Сначала дети дичились его, им казалось, что полюбить заместителя значило бы изменить памяти покойного. Но не любить Поджио было трудно. Слишком сильно было постоянное излучение его прекрасной души, рыцарского благородства, горячей любви к людям. Длинные черные волосы густыми прядями падали ему на плечи; весь он, при небольшом росте, был необыкновенно пропорционален и изящен. Звучность и выразительность его интонаций, живость, одушевленность жестов, всё говорило о том, что этот чудесный русский человек — по крови итальянец.

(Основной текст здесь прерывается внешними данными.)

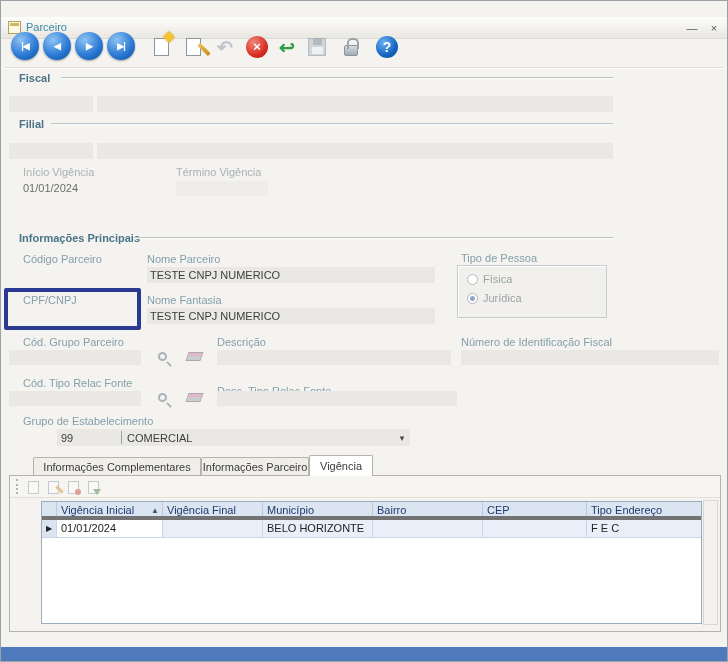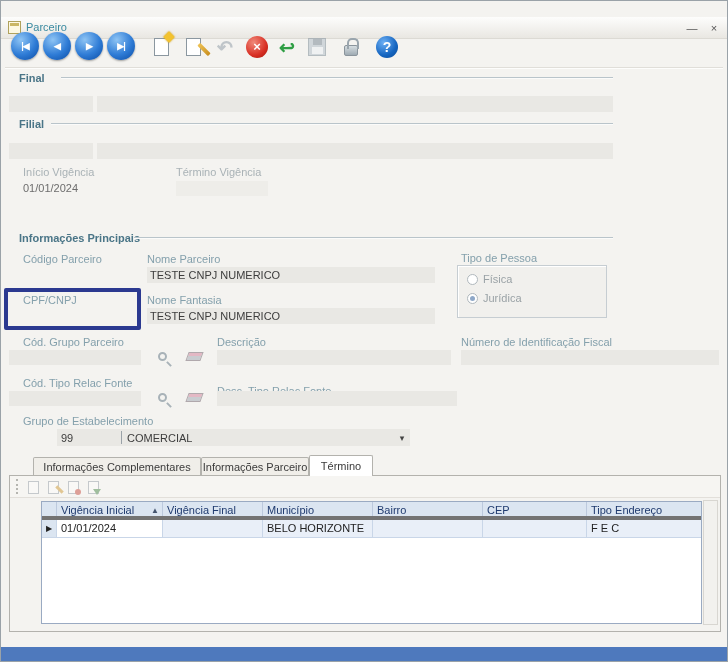--- a/index.html
+++ b/index.html
@@ -163,21 +163,21 @@
     <span class="icon-save"></span>
   </div>
   <div class="tb-btn" style="left:336px;">
     <span class="icon-lock"></span>
   </div>
   <div class="tb-btn" style="left:372px;">
     <span class="icon-help">?</span>
   </div>
   <div class="toolbar-sep"></div>
 
-  <div class="grp-title" style="left:18px;top:71px;">Final</div>
+  <div class="grp-title" style="left:18px;top:71px;">Fiscal</div>
   <div class="grp-rule" style="left:60px;top:76px;width:552px;"></div>
   <div class="fld" style="left:8px;top:95px;width:84px;"></div>
   <div class="fld" style="left:96px;top:95px;width:516px;"></div>
 
   <div class="grp-title" style="left:18px;top:117px;">Filial</div>
   <div class="grp-rule" style="left:50px;top:122px;width:562px;"></div>
   <div class="fld" style="left:8px;top:142px;width:84px;"></div>
   <div class="fld" style="left:96px;top:142px;width:516px;"></div>
 
   <div class="lbl dim" style="left:22px;top:165px;">Início Vigência</div>
@@ -235,21 +235,21 @@
   <div class="lbl" style="left:22px;top:414px;">Grupo de Estabelecimento</div>
   <div class="combo">
     <span class="combo-code">99</span>
     <span class="combo-div"></span>
     <span class="combo-val">COMERCIAL</span>
     <span class="combo-arrow">▾</span>
   </div>
 
   <div class="tab" style="left:8px;width:168px;">Informações Complementares</div>
   <div class="tab" style="left:176px;width:108px;">Informações Parceiro</div>
-  <div class="tab active" style="left:284px;width:64px;">Término</div>
+  <div class="tab active" style="left:284px;width:64px;">Vigência</div>
 
   <div class="panel"></div>
   <div class="inner-toolbar">
     <span class="grip"></span>
     <span class="small-btn" style="left:14px;">
         <span class="small-doc"></span>
       </span>
     <span class="small-btn" style="left:34px;">
         <span class="small-doc mark-pencil"></span>
       </span>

Поджио воспитывал не словами, а примером деятельной любви к людям, всем своим необыкновенным существом. Через него постепенно мальчик вошел в семью декабристов. В окрестностях Иркутска было их в то время очень много. Коля скоро узнал брата Поджио, Осипа Викторовича [20] . Тот казался, по сравнению с Александром, совсем стариком. В крепости он заболел скорбутом и потому не выносил ни твердой, ни горячей пищи: жаль было его, когда он во время обеда выносил свою тарелку супа в сени, чтобы ее остудить. Познакомился Коля и с семьей Трубецкого, с доброй княгиней Трубецкой и строгой Волконской. Трубецкие жили в Оеке со своими тремя дочерьми; Волконские же скоро переехали в Иркутск. Самого Сергея Григорьевича Волконского он видел мало. Тот совсем опростился, жил больше в Урике, занимался хозяйством и знакомство вел с крестьянами. Обыватели, проходя в воскресенье по базару, нередко видели высокого старого князя (он оставался для них князем, несмотря на потерю титула), сидящего на облучке крестьянской телеги с мешками и завтракающего краюхой хлеба. В городе он отвел себе комнату, пожалуй, похожую больше на кладовую, чем на жилое помещение. Тут его посещали его приятели мужики, а в гостиной жены он появлялся редко, и порой запачканный дегтем, со следами сена на одежде. Но и небрежно одетый, вполне сохранил он свой подлинный аристократизм, который не выветривался ни от тюрьмы, ни от крестьянской работы, как не выветрился он у другого опростившегося старика, Льва Толстого.

20

Иосиф Поджио был вместо Сибири посажен в крепость по проискам своего тестя сенатора Бороздина, который хотел воспрепятствовать своей дочери последовать за мужем. Он добился своей цели и дочь его, не получая известий от мужа, согласилась выйти замуж за другого.